#### TASK ITEM
Could the records below please be retyped exactly, with their pictures left out?

#### THE DATA
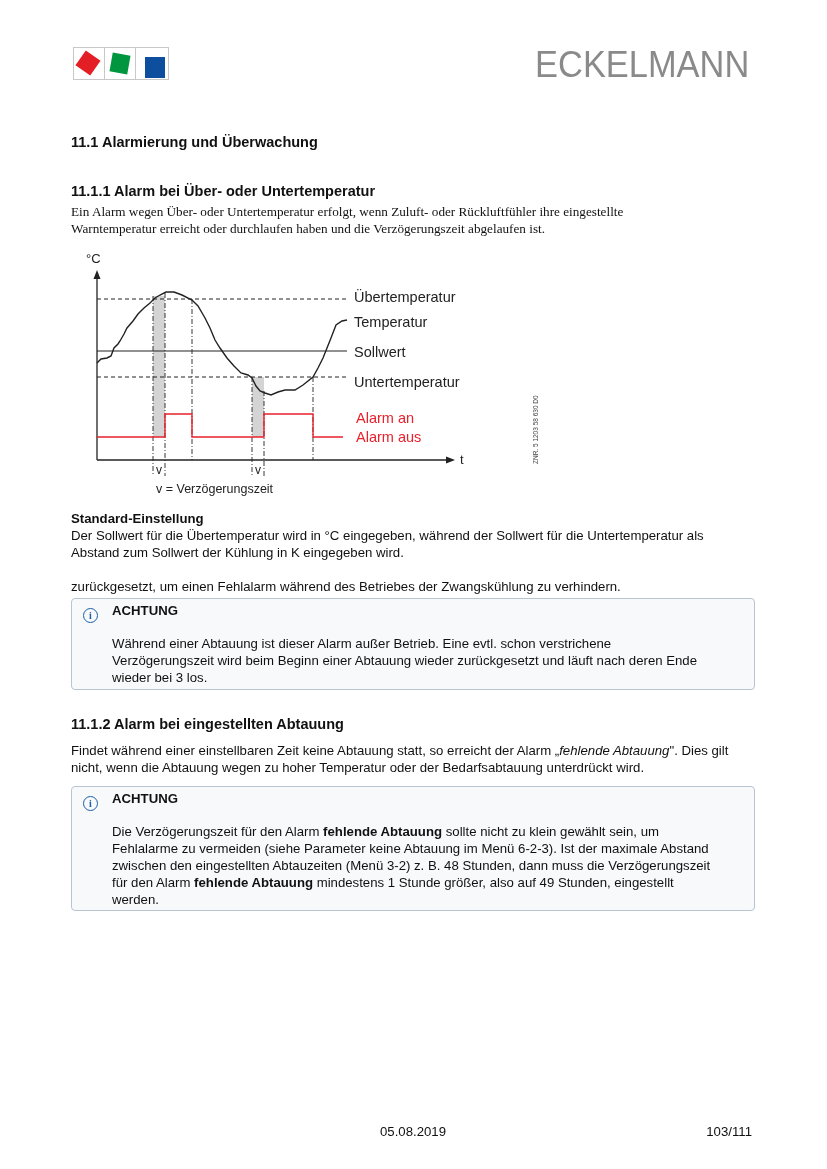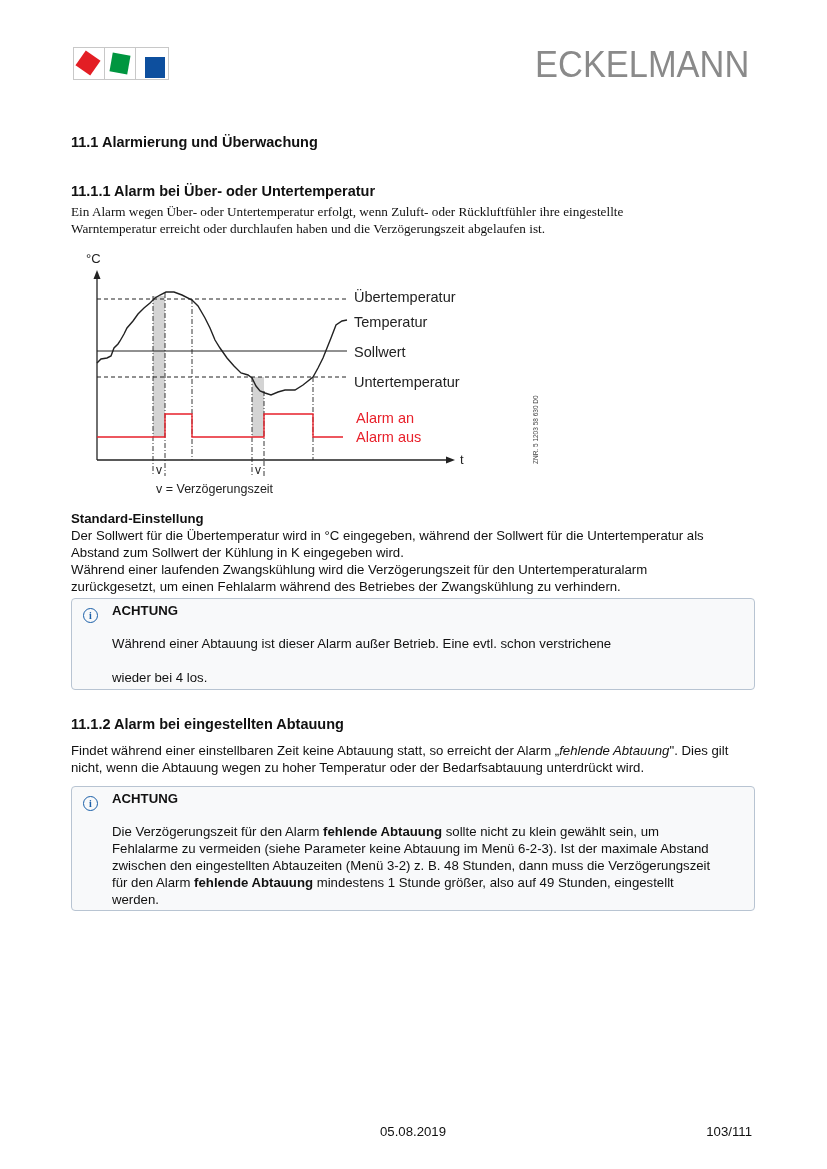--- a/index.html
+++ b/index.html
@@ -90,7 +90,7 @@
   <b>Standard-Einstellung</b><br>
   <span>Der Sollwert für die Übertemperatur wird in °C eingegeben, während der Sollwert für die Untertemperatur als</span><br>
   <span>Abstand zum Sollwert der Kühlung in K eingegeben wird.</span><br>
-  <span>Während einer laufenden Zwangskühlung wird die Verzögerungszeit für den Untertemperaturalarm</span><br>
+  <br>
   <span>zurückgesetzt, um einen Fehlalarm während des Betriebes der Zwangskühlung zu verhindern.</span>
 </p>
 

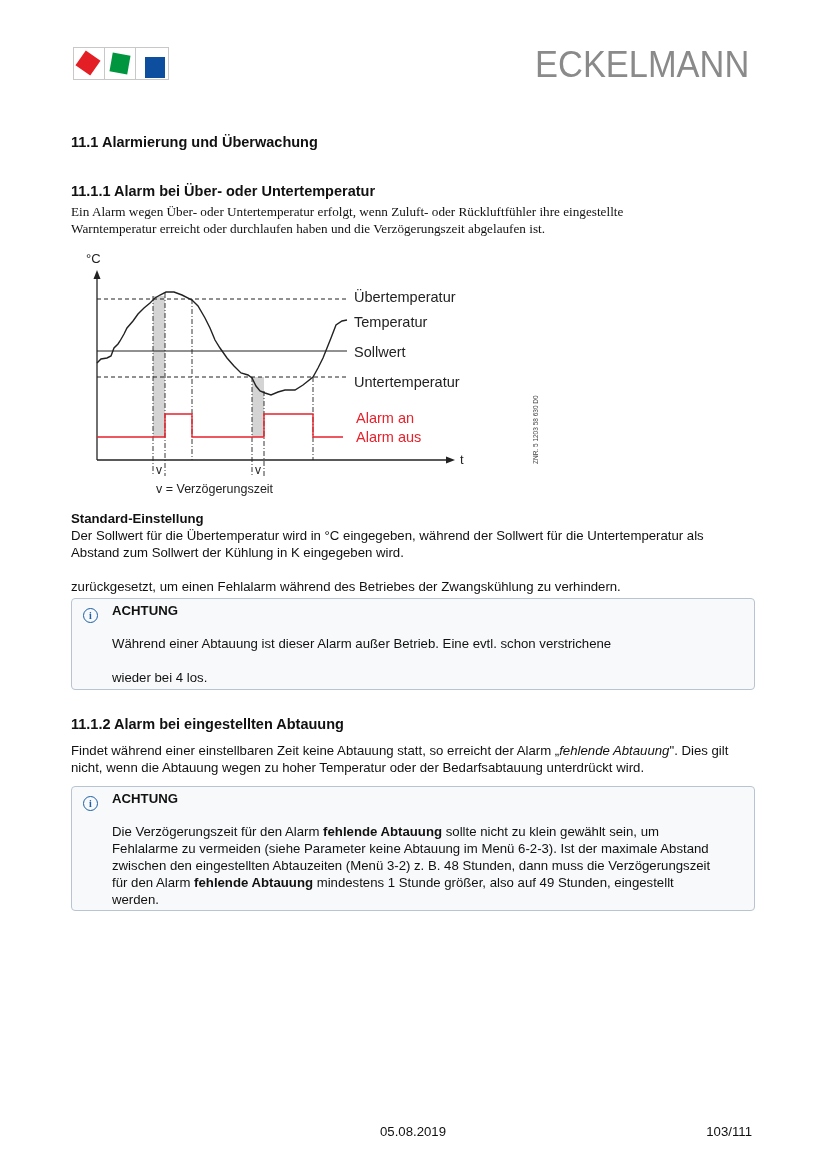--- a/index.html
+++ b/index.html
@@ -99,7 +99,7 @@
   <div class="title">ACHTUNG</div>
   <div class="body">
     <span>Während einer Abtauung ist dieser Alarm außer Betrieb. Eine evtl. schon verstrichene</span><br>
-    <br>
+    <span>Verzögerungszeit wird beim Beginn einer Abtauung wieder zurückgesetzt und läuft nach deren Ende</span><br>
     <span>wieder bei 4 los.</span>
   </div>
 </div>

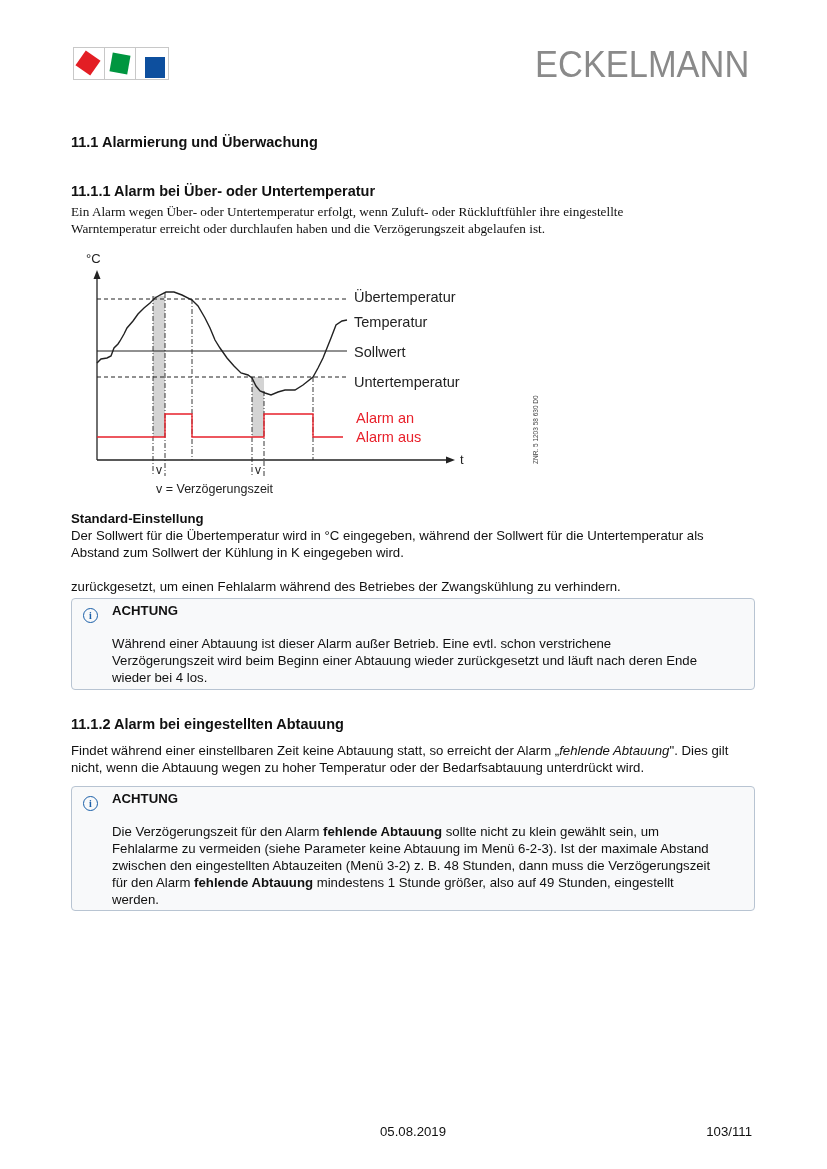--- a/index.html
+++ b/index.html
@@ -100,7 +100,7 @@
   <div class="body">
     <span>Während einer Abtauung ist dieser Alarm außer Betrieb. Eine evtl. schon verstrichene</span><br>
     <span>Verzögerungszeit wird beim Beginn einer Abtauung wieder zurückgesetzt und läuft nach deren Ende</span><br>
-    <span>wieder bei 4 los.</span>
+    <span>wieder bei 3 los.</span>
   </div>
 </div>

#### RESPONSE AREA
--- a/index.html
+++ b/index.html
@@ -90,7 +90,7 @@
   <b>Standard-Einstellung</b><br>
   <span>Der Sollwert für die Übertemperatur wird in °C eingegeben, während der Sollwert für die Untertemperatur als</span><br>
   <span>Abstand zum Sollwert der Kühlung in K eingegeben wird.</span><br>
-  <span>Während einer laufenden Zwangskühlung wird die Verzögerungszeit für den Untertemperaturalarm</span><br>
+  <br>
   <span>zurückgesetzt, um einen Fehlalarm während des Betriebes der Zwangskühlung zu verhindern.</span>
 </p>
 

--- a/index.html
+++ b/index.html
@@ -99,7 +99,7 @@
   <div class="title">ACHTUNG</div>
   <div class="body">
     <span>Während einer Abtauung ist dieser Alarm außer Betrieb. Eine evtl. schon verstrichene</span><br>
-    <br>
+    <span>Verzögerungszeit wird beim Beginn einer Abtauung wieder zurückgesetzt und läuft nach deren Ende</span><br>
     <span>wieder bei 4 los.</span>
   </div>
 </div>

--- a/index.html
+++ b/index.html
@@ -100,7 +100,7 @@
   <div class="body">
     <span>Während einer Abtauung ist dieser Alarm außer Betrieb. Eine evtl. schon verstrichene</span><br>
     <span>Verzögerungszeit wird beim Beginn einer Abtauung wieder zurückgesetzt und läuft nach deren Ende</span><br>
-    <span>wieder bei 4 los.</span>
+    <span>wieder bei 3 los.</span>
   </div>
 </div>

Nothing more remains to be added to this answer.